(TRY IT):
Would you please transcribe the entire listing exactly?

▼

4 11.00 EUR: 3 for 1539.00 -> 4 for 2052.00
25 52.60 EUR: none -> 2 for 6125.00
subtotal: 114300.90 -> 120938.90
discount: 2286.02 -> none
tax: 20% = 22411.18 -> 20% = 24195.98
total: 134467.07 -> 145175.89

▲

(RESULT OF THIS EXERCISE):
4 11.00 EUR: 3 for 1539.00 -> 4 for 2052.00
25 52.60 EUR: none -> 2 for 6125.00
subtotal: 114300.90 -> 120938.90
discount: 2286.02 -> none
tax: 20% = 22411.18 -> 20% = 24195.98
total: 134467.07 -> 145175.89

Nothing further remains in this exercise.